Dans ce pays, c’est avant tout la pauvreté qui tue. C’est aussi l’incurie des autorités publiques. Quand on est pauvre, on meure de presque rien : un accouchement, un palu, une fièvre typhoïde, une plaie mal soignée et même d’une simple diarrhée. Combien d’enfants meurent avant même d’atteindre l’âge de cinq ans ? Et c’est de pire en pire, alors qu’il existerait dans ce pays une prétendue gratuité des soins jusqu’à l’âge de cinq ans! Faudrait-il encore trouver un centre de santé digne de ce nom et avoir les moyens de s’y rendre, sans même parler du fait que la Pharmacie de Santé Publique (PSP qui a été privatisée), est incapable de fournir les médicaments nécessaires alors qu’elle a été créée dans ce but. Qui ignore que même les CHU qui sont pourtant des références en matière de soins, sont devenus depuis longtemps des mouroirs pour pauvres. Que dire alors de l’intérieur du pays ou des villages reculés qui n’ont même pas un minimum d’infrastructures sanitaires ?

Même quand il existe des hôpitaux et des médicaments, les pauvres y sont de fait exclus. Un travailleur journalier, par exemple, avec son maigre salaire, comment peut-il se soigner ? Même malade à en crever, ce dernier est généralement obligé d’aller au travail. Sinon, comment ferait-il pour gagner sa journée, étant donné qu’il n’a pas de couverture Santé ? Combien de familles pauvres sont en détresse à cause d’un « accouchement difficile » ? Et c’est bien un euphémisme car des femmes et des nouveaux nés meurent le plus souvent à cause du fait que les revenus de ces familles sont trop maigres pour assurer le minimum vital.

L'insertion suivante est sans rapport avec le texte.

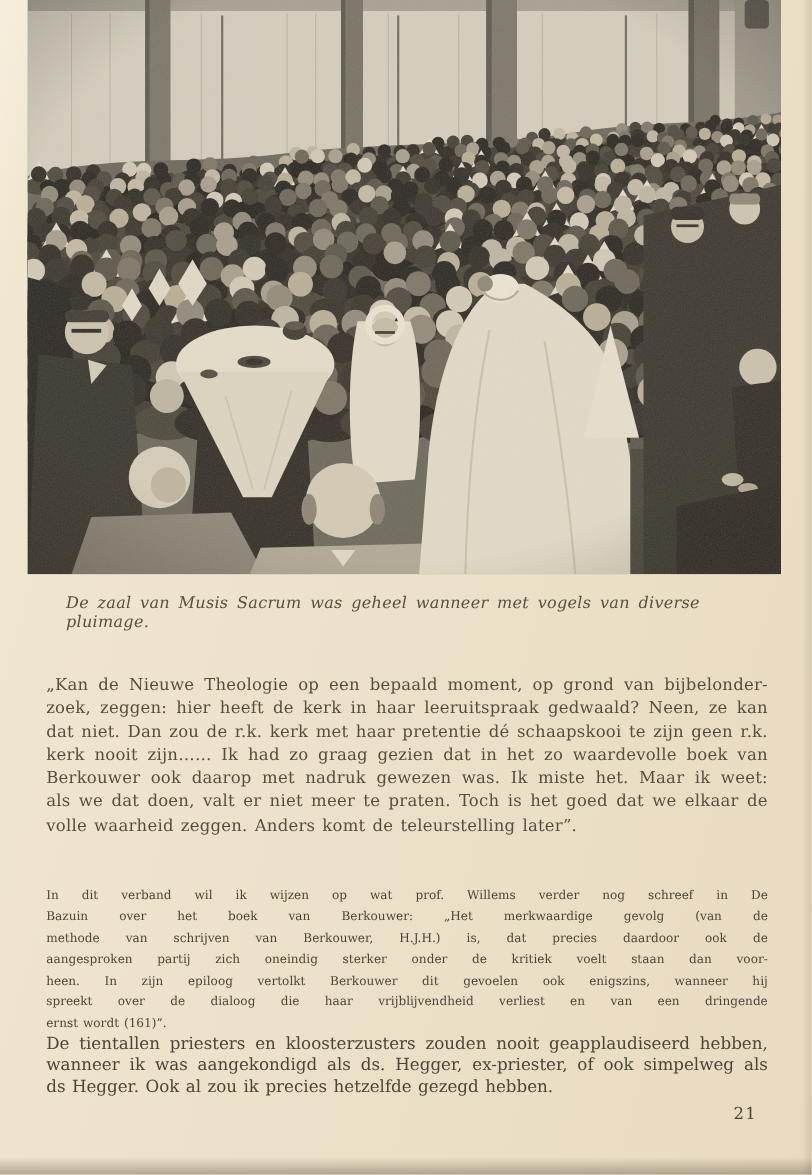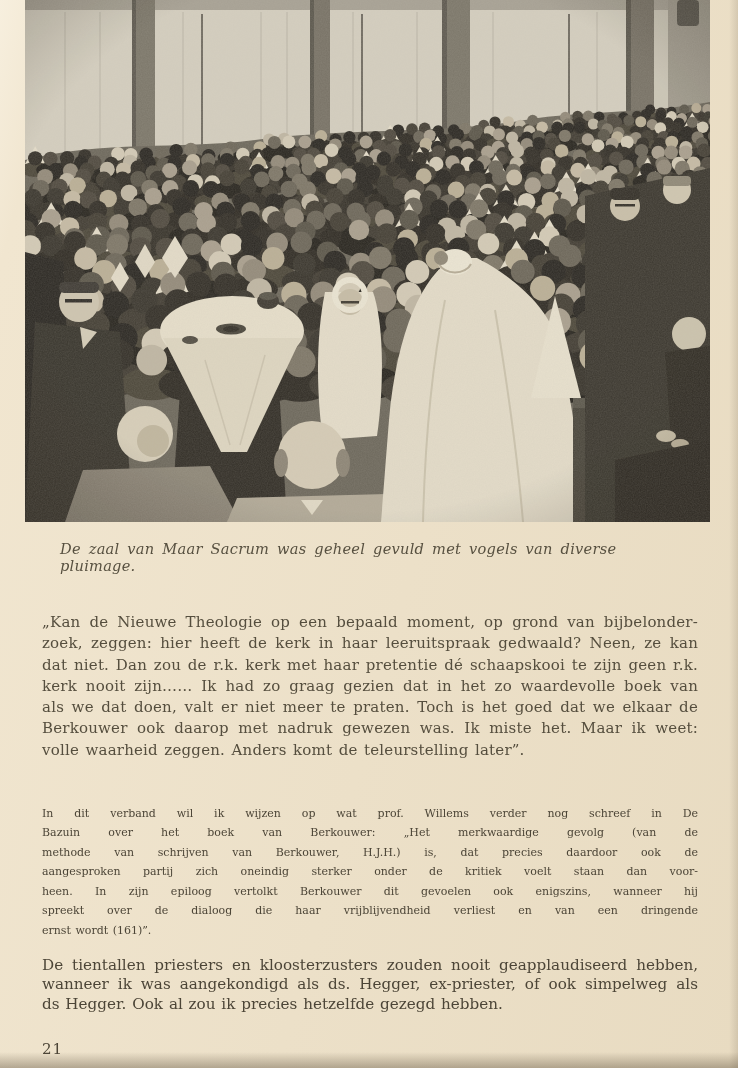"De zaal van Maar Sacrum" div.caption { text: Maar Sacrum was geheel gevuld -> Musis Sacrum was geheel wanneer }
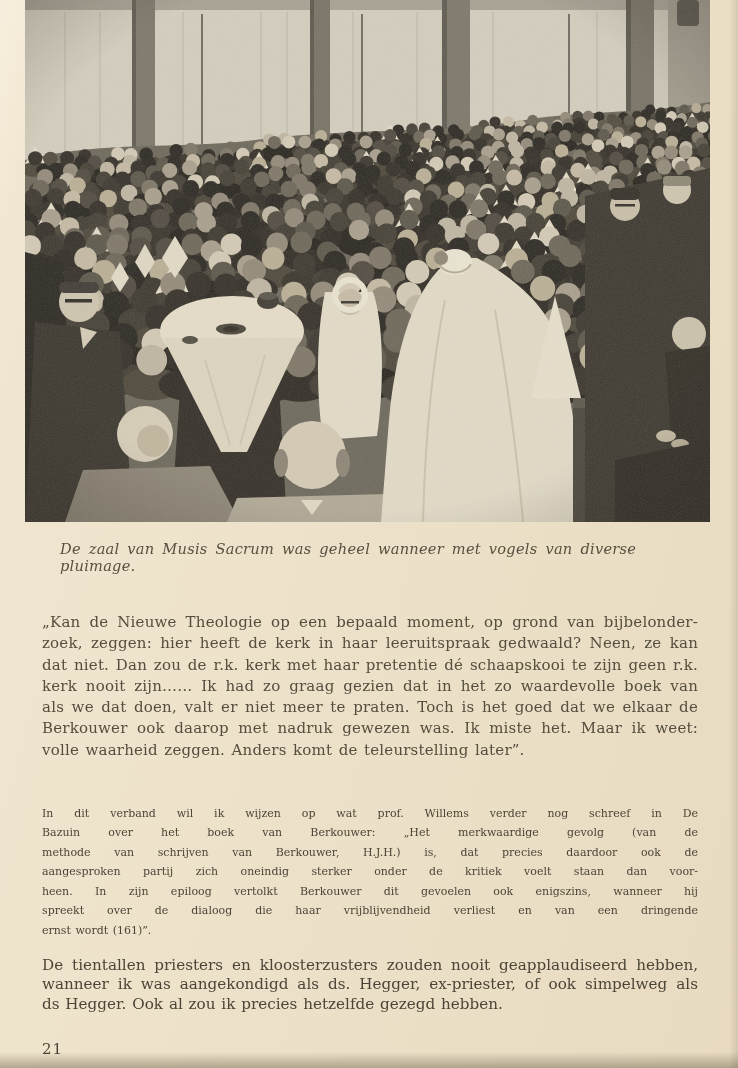"als we dat doen, valt" div.tline { order: before "Berkouwer ook daarop met nadruk" -> after "Berkouwer ook daarop met nadruk" }
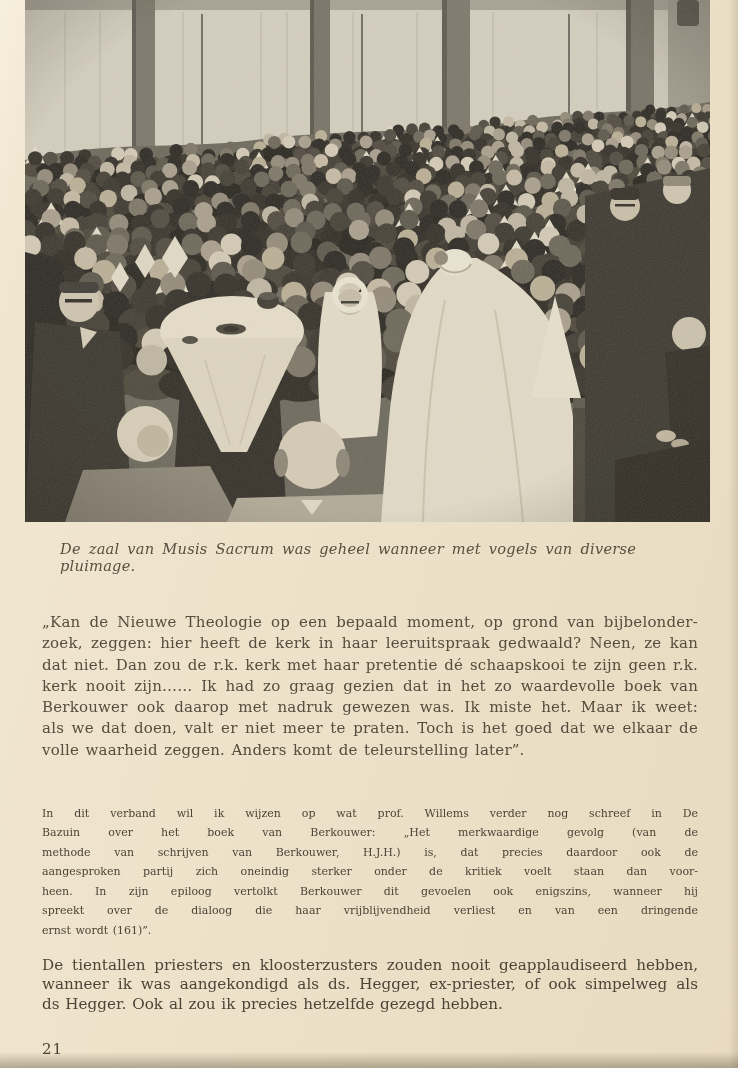"De tientallen priesters en" .bodytext2 { margin-top: 16px -> 0 }
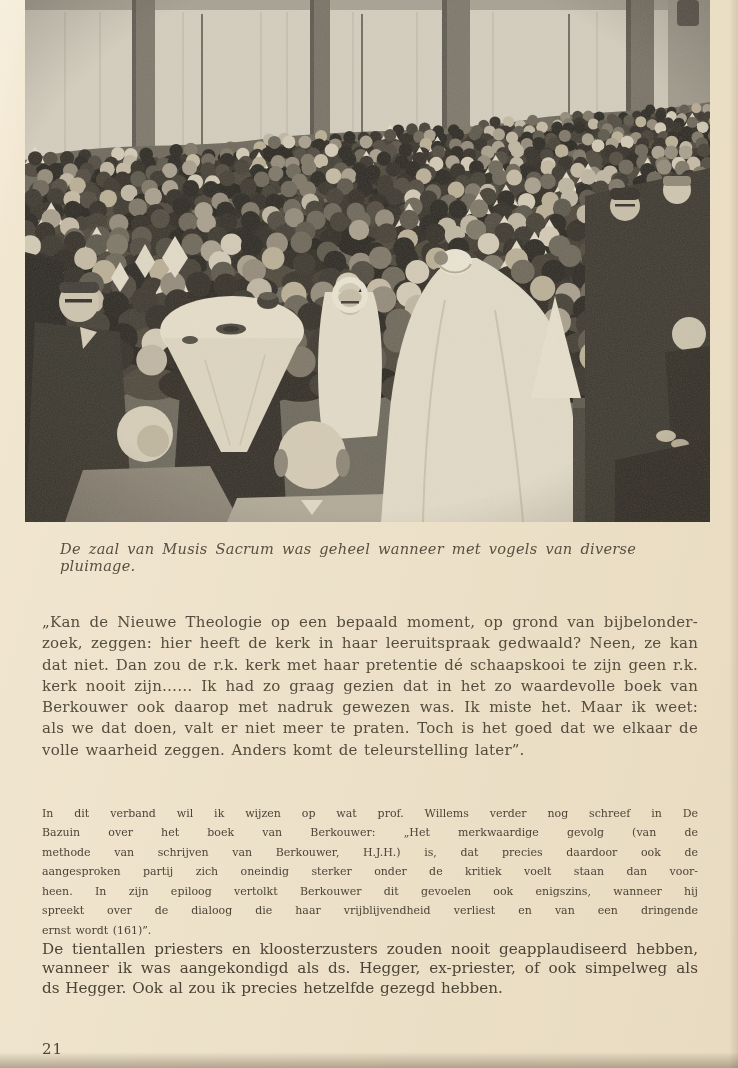"21" .pageno { margin-top: 37px -> none; text-align: left -> right }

De simples mesures d’hygiène comme se laver les mains avec un produit chloré limiteraient déjà beaucoup la propagation de l’épidémie. Mais comment faire passer le message dans les villages reculés, isolés dans la brousse ? Comment faire passer le message qu’il y a là une menace et que ce n’est pas une invention mensongère ? Comment empêcher la consommation d’animaux de brousse, là où il n’y a rien d’autre ? Comment empêcher des guérisseurs, des sorciers, des petits escrocs de vendre des produits miracles ? Même à Abidjan, pas atteinte par l’Ebola, sur certains marchés, on propose des produits en affirmant qu’ils peuvent protéger et même guérir ? Mais combien de pauvres qui n’ont pas les moyens de passer par la pharmacie, ont l’habitude de s’approvisionner sur le marché ?

Le gouvernement n’ignore pas cette réalité sociale mais, comme ses prédécesseurs, il est avant tout préoccupé par la préservation des intérêts des capitalistes qui s’enrichissent de l’exploitation des travailleurs et des petits paysans. Eh bien, comme les riches, il trouve que les travailleurs de ce pays sont encore trop payés ; que les entreprises ne sont pas encore suffisamment « compétitives », pour soi-disant devenir un pays émergent !

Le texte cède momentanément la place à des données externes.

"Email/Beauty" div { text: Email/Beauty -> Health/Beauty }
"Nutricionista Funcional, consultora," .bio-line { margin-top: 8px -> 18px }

C’est le dénuement qui rend les populations pauvres encore plus vulnérables à toutes sortes de microbes et de virus. Un État réellement au service des exploités mettrait toutes ses forces et tous les moyens dont il dispose pour le bien-être et la santé de la majorité de la population, à commencer par celui des plus démunis. C’est tout le contraire que font les dirigeants qui se succèdent au pouvoir dans ce pays. Voilà pourquoi la lutte contre les maladies et leur propagation n’est pas un problème médical ou technique, en tous les cas, pas seulement. Elle est conditionnée par la vie sociale dans son ensemble et en premier lieu, par les rapports de classes.

En débarrassant la société des parasites et des exploiteurs, les travailleurs permettraient à la grande majorité de profiter des moyens techniques et des connaissances pour faire face, le plus efficacement possible, aux maladies comme aux autres fléaux appelés souvent abusivement « naturels ».